*DIRECTIONS*
Could you print all of the data below again, exactly?

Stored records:
___

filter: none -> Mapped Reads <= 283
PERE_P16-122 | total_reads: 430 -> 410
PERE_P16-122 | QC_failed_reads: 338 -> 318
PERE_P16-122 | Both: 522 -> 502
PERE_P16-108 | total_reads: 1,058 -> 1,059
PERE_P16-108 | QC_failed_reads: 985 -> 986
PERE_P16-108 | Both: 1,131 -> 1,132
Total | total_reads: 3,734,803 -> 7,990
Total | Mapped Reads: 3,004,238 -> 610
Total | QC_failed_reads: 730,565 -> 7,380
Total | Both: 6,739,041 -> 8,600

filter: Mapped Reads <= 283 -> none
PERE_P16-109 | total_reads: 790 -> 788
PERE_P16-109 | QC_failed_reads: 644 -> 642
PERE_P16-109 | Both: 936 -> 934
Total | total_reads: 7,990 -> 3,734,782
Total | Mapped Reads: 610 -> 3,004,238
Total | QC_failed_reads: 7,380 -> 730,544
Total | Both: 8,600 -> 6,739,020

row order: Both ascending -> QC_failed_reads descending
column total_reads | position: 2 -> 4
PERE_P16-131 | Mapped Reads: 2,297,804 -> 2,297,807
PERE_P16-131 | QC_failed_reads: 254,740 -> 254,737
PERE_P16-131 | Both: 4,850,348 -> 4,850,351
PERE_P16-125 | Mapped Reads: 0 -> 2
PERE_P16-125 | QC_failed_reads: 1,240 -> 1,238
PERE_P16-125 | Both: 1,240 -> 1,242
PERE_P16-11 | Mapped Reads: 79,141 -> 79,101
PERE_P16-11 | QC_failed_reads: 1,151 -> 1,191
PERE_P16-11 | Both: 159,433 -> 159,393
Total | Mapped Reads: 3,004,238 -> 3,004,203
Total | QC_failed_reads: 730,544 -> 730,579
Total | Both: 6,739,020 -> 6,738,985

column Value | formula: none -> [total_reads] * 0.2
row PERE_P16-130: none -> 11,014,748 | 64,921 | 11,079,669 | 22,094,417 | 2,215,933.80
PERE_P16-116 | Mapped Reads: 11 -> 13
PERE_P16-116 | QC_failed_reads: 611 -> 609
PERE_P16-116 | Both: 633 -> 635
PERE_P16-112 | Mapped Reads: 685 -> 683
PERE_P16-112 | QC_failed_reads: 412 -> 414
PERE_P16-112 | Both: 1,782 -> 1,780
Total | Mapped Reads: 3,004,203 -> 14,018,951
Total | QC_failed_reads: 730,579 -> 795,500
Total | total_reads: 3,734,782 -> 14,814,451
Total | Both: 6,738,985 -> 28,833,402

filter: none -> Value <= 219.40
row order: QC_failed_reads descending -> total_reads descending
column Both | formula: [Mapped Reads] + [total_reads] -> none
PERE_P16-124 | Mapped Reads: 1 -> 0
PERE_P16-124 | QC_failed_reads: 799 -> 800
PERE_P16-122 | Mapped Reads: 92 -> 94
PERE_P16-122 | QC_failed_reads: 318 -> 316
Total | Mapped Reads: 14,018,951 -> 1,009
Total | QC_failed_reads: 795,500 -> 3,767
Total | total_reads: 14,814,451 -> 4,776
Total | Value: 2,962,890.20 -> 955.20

___

*SOLUTION FOR THIS TASK*
filter: none -> Mapped Reads <= 283
PERE_P16-122 | total_reads: 430 -> 410
PERE_P16-122 | QC_failed_reads: 338 -> 318
PERE_P16-122 | Both: 522 -> 502
PERE_P16-108 | total_reads: 1,058 -> 1,059
PERE_P16-108 | QC_failed_reads: 985 -> 986
PERE_P16-108 | Both: 1,131 -> 1,132
Total | total_reads: 3,734,803 -> 7,990
Total | Mapped Reads: 3,004,238 -> 610
Total | QC_failed_reads: 730,565 -> 7,380
Total | Both: 6,739,041 -> 8,600

filter: Mapped Reads <= 283 -> none
PERE_P16-109 | total_reads: 790 -> 788
PERE_P16-109 | QC_failed_reads: 644 -> 642
PERE_P16-109 | Both: 936 -> 934
Total | total_reads: 7,990 -> 3,734,782
Total | Mapped Reads: 610 -> 3,004,238
Total | QC_failed_reads: 7,380 -> 730,544
Total | Both: 8,600 -> 6,739,020

row order: Both ascending -> QC_failed_reads descending
column total_reads | position: 2 -> 4
PERE_P16-131 | Mapped Reads: 2,297,804 -> 2,297,807
PERE_P16-131 | QC_failed_reads: 254,740 -> 254,737
PERE_P16-131 | Both: 4,850,348 -> 4,850,351
PERE_P16-125 | Mapped Reads: 0 -> 2
PERE_P16-125 | QC_failed_reads: 1,240 -> 1,238
PERE_P16-125 | Both: 1,240 -> 1,242
PERE_P16-11 | Mapped Reads: 79,141 -> 79,101
PERE_P16-11 | QC_failed_reads: 1,151 -> 1,191
PERE_P16-11 | Both: 159,433 -> 159,393
Total | Mapped Reads: 3,004,238 -> 3,004,203
Total | QC_failed_reads: 730,544 -> 730,579
Total | Both: 6,739,020 -> 6,738,985

column Value | formula: none -> [total_reads] * 0.2
row PERE_P16-130: none -> 11,014,748 | 64,921 | 11,079,669 | 22,094,417 | 2,215,933.80
PERE_P16-116 | Mapped Reads: 11 -> 13
PERE_P16-116 | QC_failed_reads: 611 -> 609
PERE_P16-116 | Both: 633 -> 635
PERE_P16-112 | Mapped Reads: 685 -> 683
PERE_P16-112 | QC_failed_reads: 412 -> 414
PERE_P16-112 | Both: 1,782 -> 1,780
Total | Mapped Reads: 3,004,203 -> 14,018,951
Total | QC_failed_reads: 730,579 -> 795,500
Total | total_reads: 3,734,782 -> 14,814,451
Total | Both: 6,738,985 -> 28,833,402

filter: none -> Value <= 219.40
row order: QC_failed_reads descending -> total_reads descending
column Both | formula: [Mapped Reads] + [total_reads] -> none
PERE_P16-124 | Mapped Reads: 1 -> 0
PERE_P16-124 | QC_failed_reads: 799 -> 800
PERE_P16-122 | Mapped Reads: 92 -> 94
PERE_P16-122 | QC_failed_reads: 318 -> 316
Total | Mapped Reads: 14,018,951 -> 1,009
Total | QC_failed_reads: 795,500 -> 3,767
Total | total_reads: 14,814,451 -> 4,776
Total | Value: 2,962,890.20 -> 955.20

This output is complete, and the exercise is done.